Genetics. 2010 Jun;185(2):405-16. doi: 10.1534/genetics.110.114983. Epub 2010 May 3.
Next-generation sequencing technologies are quickly becoming the preferred approach for characterizing and quantifying entire genomes. Even though data produced from these technologies are proving to be the most informative of any thus far, very little attention has been paid to fundamental design aspects of data collection and analysis, namely sampling, randomization, replication, and blocking.
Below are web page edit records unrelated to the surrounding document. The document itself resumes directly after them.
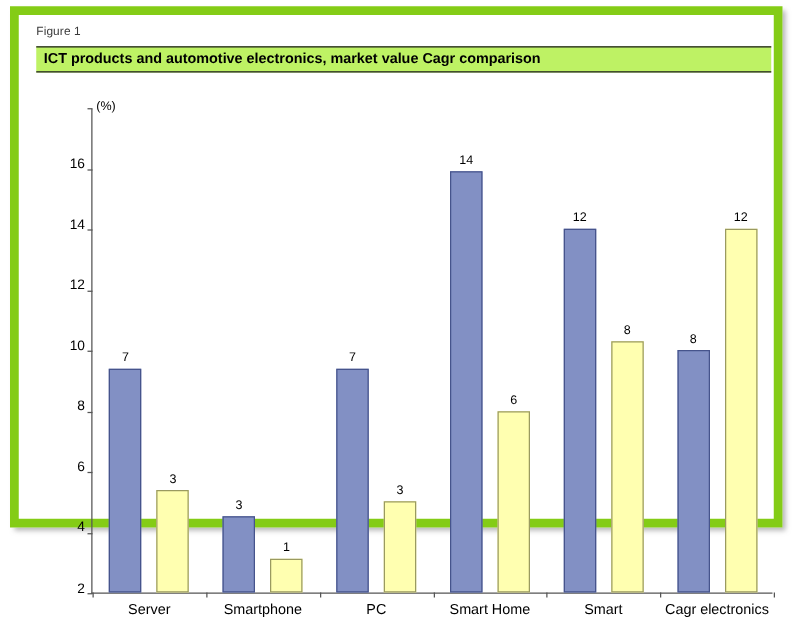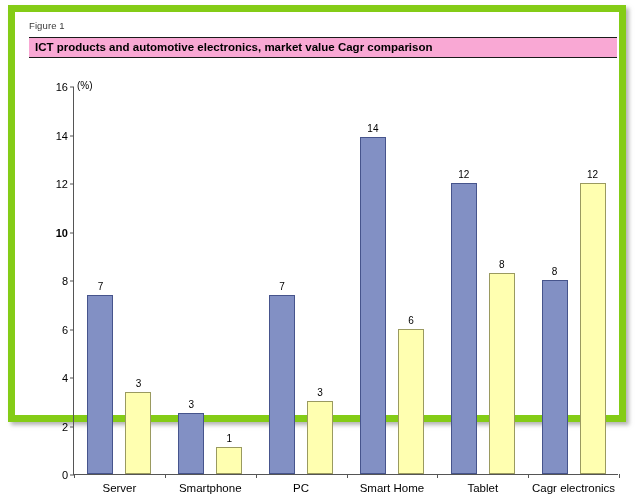--- a/index.html
+++ b/index.html
@@ -38,21 +38,21 @@
     font-size: 9.5px;
     color: #3a3a3a;
     letter-spacing: 0.1px;
   }
   #title-bar {
     position: absolute;
     left: 14px;
     top: 25px;
     width: 588px;
     height: 21px;
-    background: #f9a8d4;
+    background: #bef264;
     border-top: 1px solid #1a1a1a;
     border-bottom: 1px solid #1a1a1a;
     box-sizing: border-box;
   }
   #title-text {
     position: absolute;
     left: 6px;
     top: 3px;
     font-size: 11.5px;
     font-weight: bold;
@@ -85,20 +85,21 @@
     color: #000;
   }
   .ytick {
     position: absolute;
     right: 100%;
     transform: translateY(-50%);
     padding-right: 6px;
     font-size: 11px;
     color: #000;
     white-space: nowrap;
+    margin-top: 44px;
   }
   .ytick-mark {
     position: absolute;
     left: -4px;
     width: 4px;
     height: 1px;
     background: #555;
     transform: translateY(-0.5px);
   }
   
@@ -196,21 +197,21 @@
             <div class="ytick" style="top: 388px;">0</div>
             <div class="ytick-mark" style="top: 388px;"></div>
             <div class="ytick" style="top: 339.5px;">2</div>
             <div class="ytick-mark" style="top: 339.5px;"></div>
             <div class="ytick" style="top: 291px;">4</div>
             <div class="ytick-mark" style="top: 291px;"></div>
             <div class="ytick" style="top: 242.5px;">6</div>
             <div class="ytick-mark" style="top: 242.5px;"></div>
             <div class="ytick" style="top: 194px;">8</div>
             <div class="ytick-mark" style="top: 194px;"></div>
-            <div class="ytick" style="top: 145.5px; font-weight: bold;">10</div>
+            <div class="ytick" style="top: 145.5px;">10</div>
             <div class="ytick-mark" style="top: 145.5px;"></div>
             <div class="ytick" style="top: 97px;">12</div>
             <div class="ytick-mark" style="top: 97px;"></div>
             <div class="ytick" style="top: 48.5px;">14</div>
             <div class="ytick-mark" style="top: 48.5px;"></div>
             <div class="ytick" style="top: 0px;">16</div>
             <div class="ytick-mark" style="top: 0px;"></div>
           </div>
         <div id="groups">
             <div class="xtick-mark" style="left: 90.8333px;"></div>
@@ -254,21 +255,21 @@
               <div class="xlabel">Smart Home</div>
             </div>
             <div class="xtick-mark" style="left: 454.167px;"></div>
             <div class="group" style="left: 363.333px; width: 90.8333px;">
               <div class="bar s1" style="left: 13.4167px; height: 291px;">
                 <div class="bar-label">12</div>
               </div>
               <div class="bar s2" style="left: 51.4167px; height: 201.275px;">
                 <div class="bar-label">8</div>
               </div>
-              <div class="xlabel">Tablet</div>
+              <div class="xlabel">Smart</div>
             </div>
             <div class="xtick-mark" style="left: 545px;"></div>
             <div class="group" style="left: 454.167px; width: 90.8333px;">
               <div class="bar s1" style="left: 13.4167px; height: 194px;">
                 <div class="bar-label">8</div>
               </div>
               <div class="bar s2" style="left: 51.4167px; height: 291px;">
                 <div class="bar-label">12</div>
               </div>
               <div class="xlabel">Cagr electronics</div>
We discuss these concepts in an RNA sequencing framework. Using simulations we demonstrate the benefits of collecting replicated RNA sequencing data according to well known statistical designs that partition the sources of biological and technical variation. Examples of these designs and their corresponding models are presented with the goal of testing differential expression.
下一代测序技术正迅速成为描述和量化整个基因组的首选方法。尽管这些技术产生的数据被证明是迄今为止最具信息量的,但很少有人关注数据收集和分析的基本设计方面,即采样、随机化、复制和分组。我们在 RNA 测序框架中讨论这些概念。使用模拟,我们展示了根据将生物学和技术变异源分开的著名统计设计收集复制的 RNA 测序数据的好处。这些设计及其对应的模型的示例被提出,目的是测试差异表达。